What's the dispute actually about? Well, just ask China. Last month, the Chinese government publicly released a 14-point list that outlines its grievances with the Australian government. It included gripes as varied as Australia's decision to ban Chinese telecommunications giant Huawei from its 5G network, "spreading disinformation imported from the US around China's efforts of containing COVID-19," as well as general "antagonistic" reporting on China by the Australian press.

Beijing was particularly peeved by Australian Prime Minister Scott Morrison's call earlier this year for a global investigation into China's handling of the coronavirus pandemic, and it hit back with a series of tariffs on Australian goods like wine, beef, barley, and coal that threaten about $20 billion worth of Australian exports.

A particular spat with universal resonance. The bilateral dispute that's increasingly keeping Australian economists and government officials up at night is being closely watched by governments around the world — including in Japan, South Korea, and New Zealand — whose economies are heavily reliant on China, yet like Australia, also pursue a values-based foreign policy.

And there is definitely reason to be cautious. China has increasingly used its growing economic clout as a weapon, punishing states that criticize its bellicose behavior or human-rights violations.

In 2010, for example, after the Norwegian-based Nobel Peace Prize committee honored Liu Xiaobo — a Chinese writer, dissident, and critic of the Chinese Communist Party — China, the world's largest consumer of seafood, blocked salmon imports from Norway, costing the Nordic country hundreds of millions in lost revenue. (Upon lifting the blockade several years later, China said Norway had "deeply reflected upon the reasons bilateral mutual trust was harmed.")

While the Australian government has not backed down in criticizing China on a range of political issues, including Beijing's meddling in Australia's internal government affairs, its spying activities, and its crackdown in Hong Kong, other countries may be less inclined to push Beijing's buttons in ways that could send their own economies spiraling.

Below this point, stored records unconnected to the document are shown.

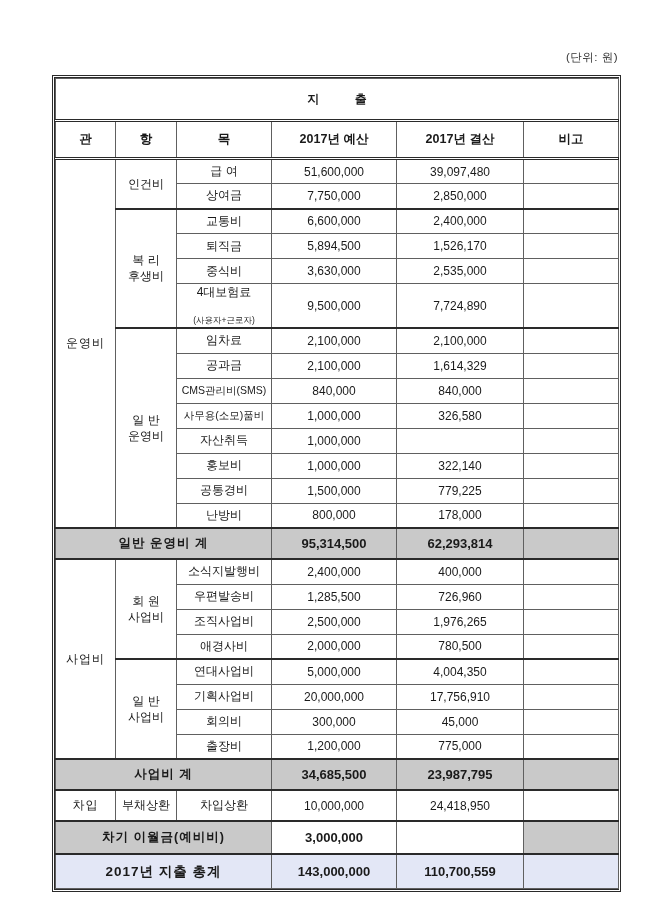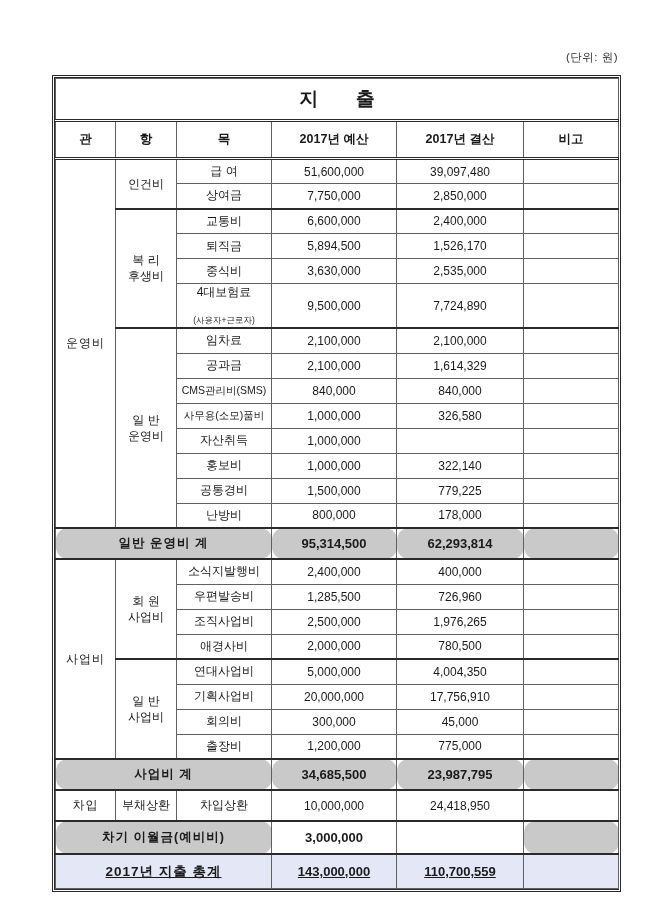"지 출" tr.title-row td { font-size: 19px -> 12px }
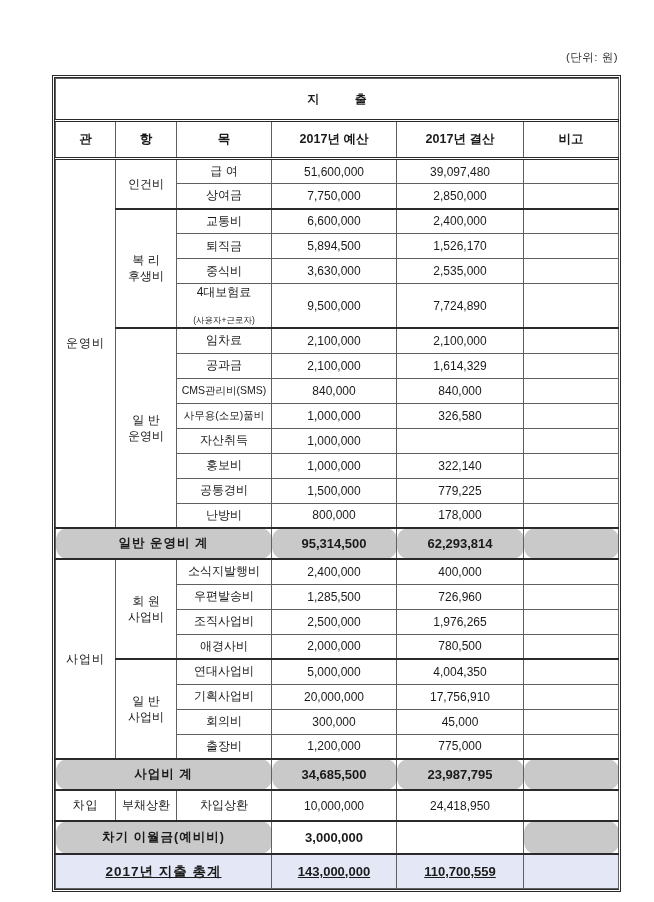"일반 운영비 계" tr.summary td { border-radius: 12px -> none }
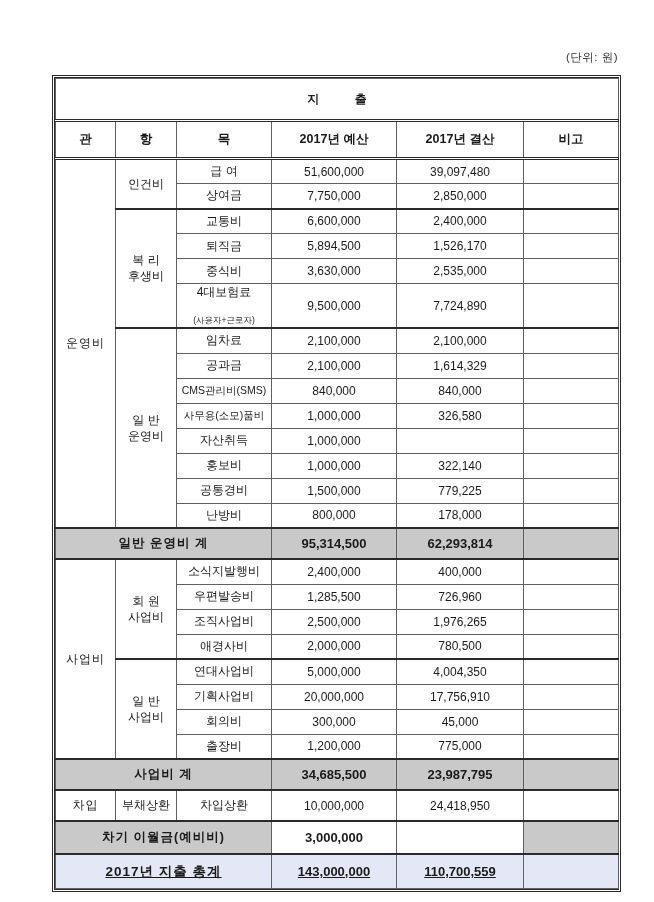"2017년 지출 총계" tr.grand td { text-decoration: underline -> none }
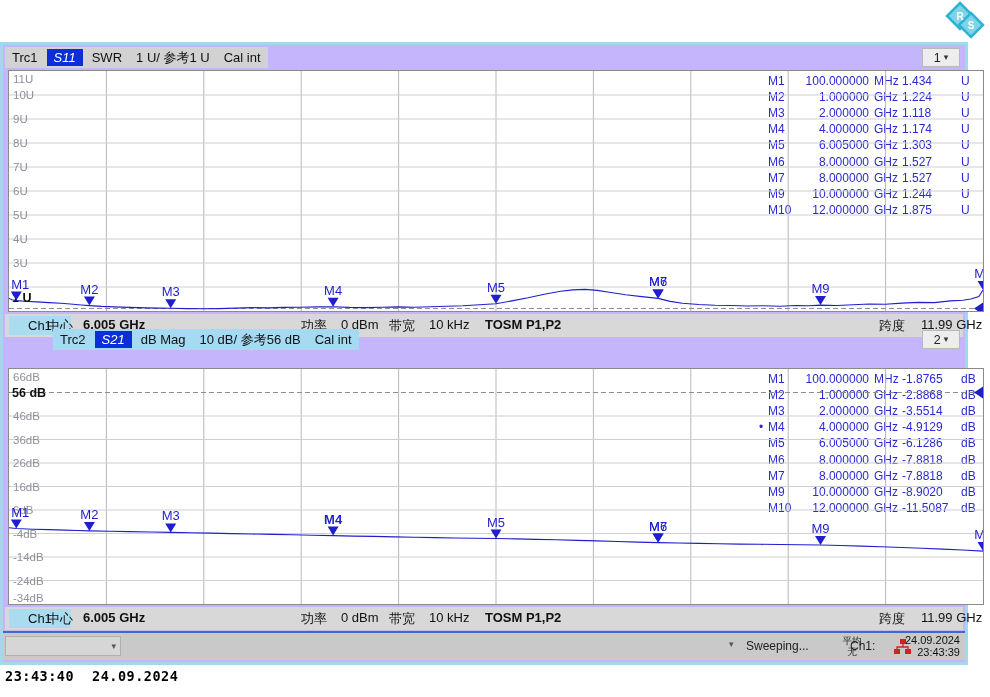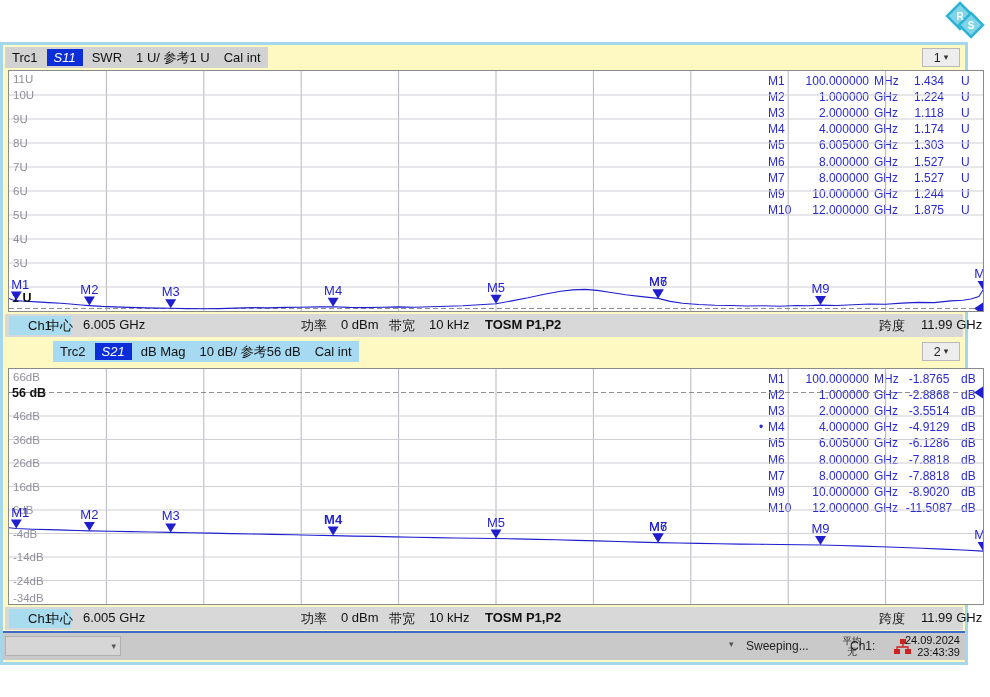"Trc1" .app { background: #fef9c3 -> #c4b5fd }
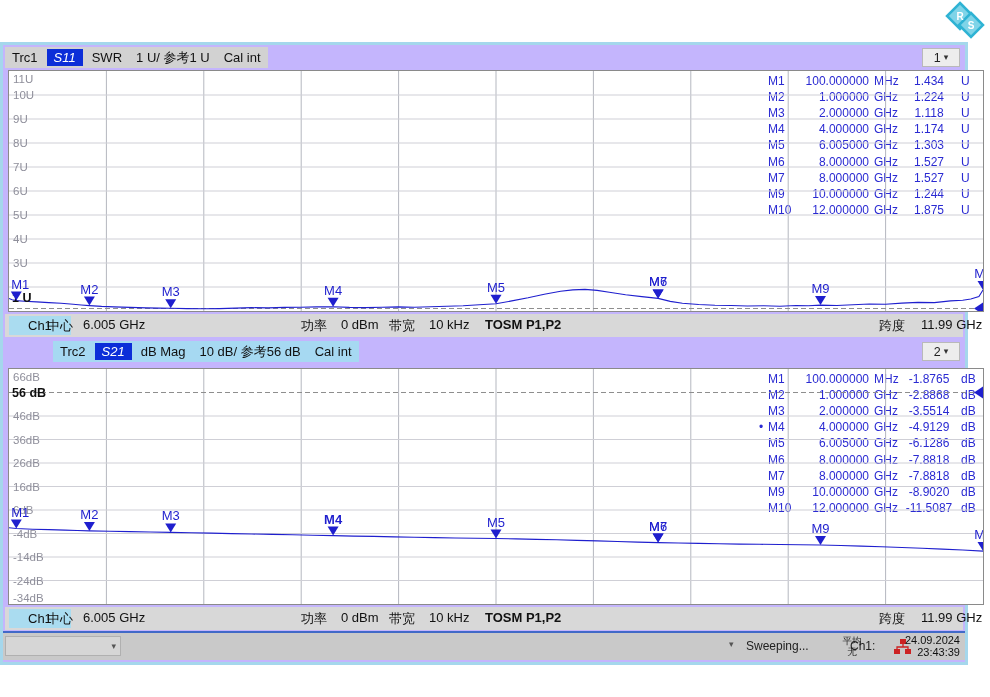"1.434" .mc-v { text-align: center -> left }
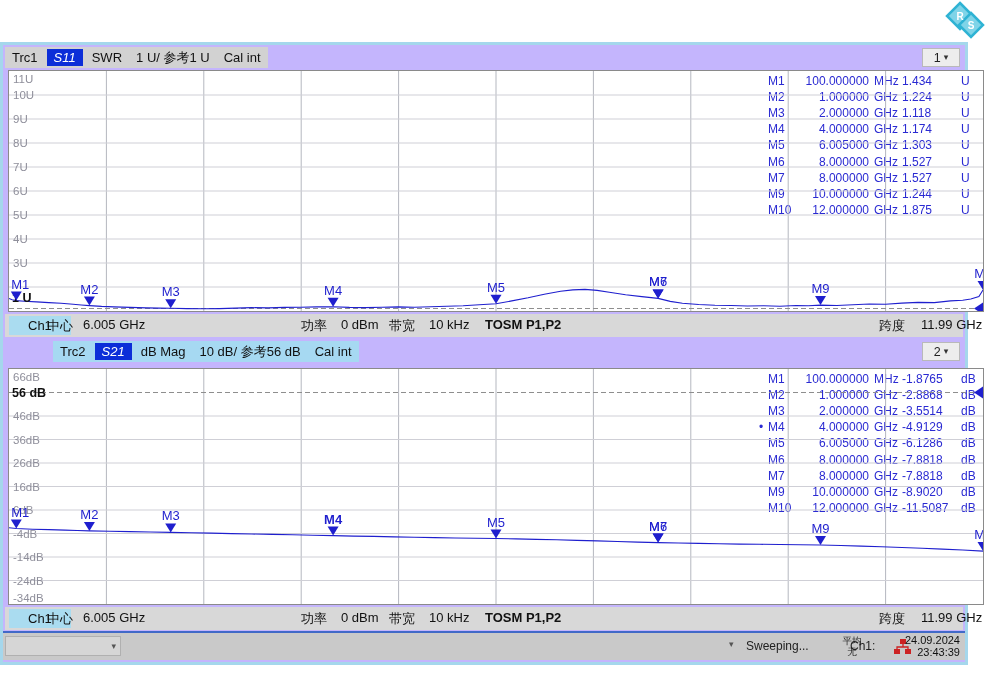"6.005 GHz" .v-center { font-weight: none -> bold }
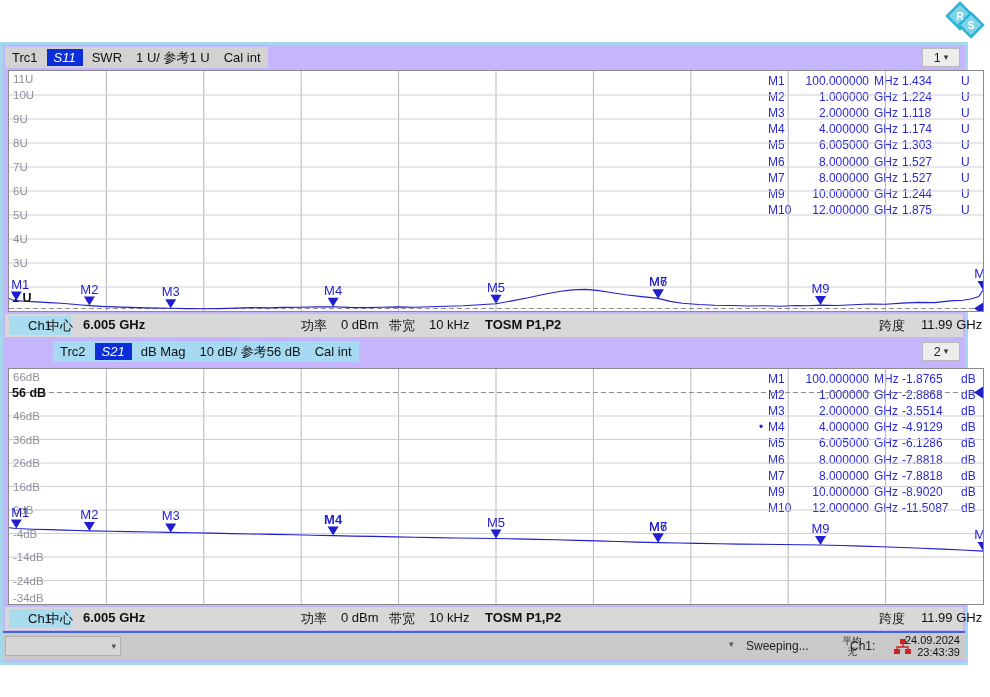"Trc2" div.thdr { top: 296px -> 284px }
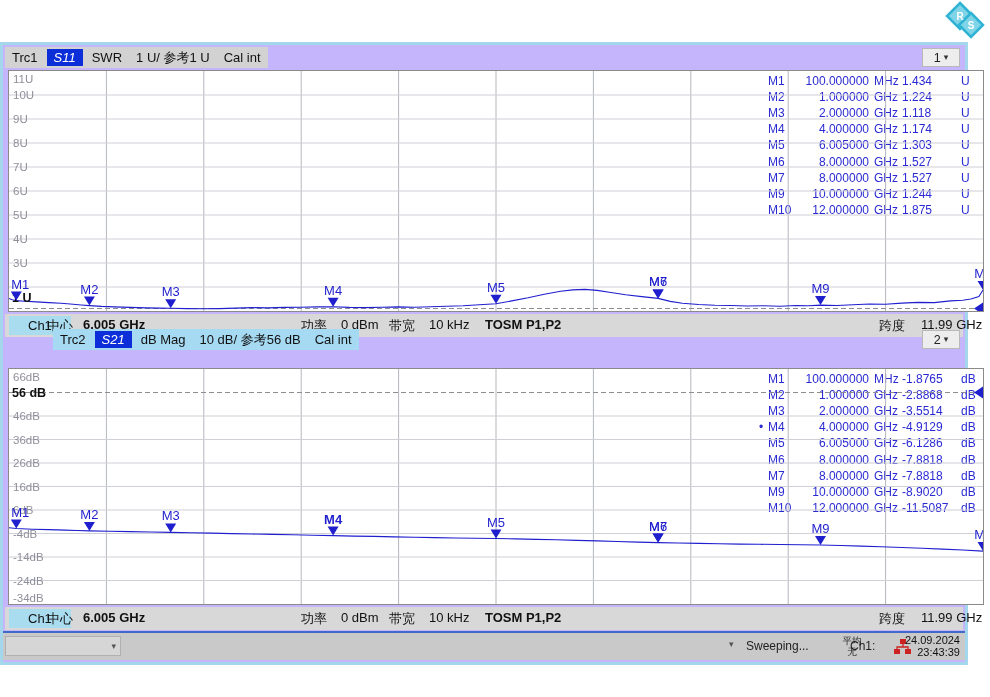"23:43:40 24.09.2024" div.footer { html: none -> <div> <span>23:43:40</span><span>24.09.2024</span> </div> }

Cost-benefit analysis. In recent years, as the Trump administration has prioritized an anti-China geopolitical agenda, US allies like Australia have been forced into an even trickier position as they try to keep economic lines open with Beijing while maintaining security ties with Washington.

China has been particularly perturbed by actions taken by the "Five Eyes" intelligence-sharing pact made up of the US, Australia, Canada, New Zealand and Britain. After the group criticized China's recent targeting of Hong Kong's pro-democracy lawmakers, a Chinese spokesperson warned that China might "gouge and blind" the Five Eyes nations in retaliation. The Morrison government has said that it wants to "reset" the Australia-China relationship but that Beijing won't return its calls.

Don't put all your eggs in one basket. A debate is currently raging in Australia about the need to diversify trade partners so as to protect the country from economic blackmail from China that could deepen Australia's pandemic-induced recession. "There's a basic rule in finance: don't put all your eggs in one basket," one Australian academic recently said. But others argue that it's too late and China is too big.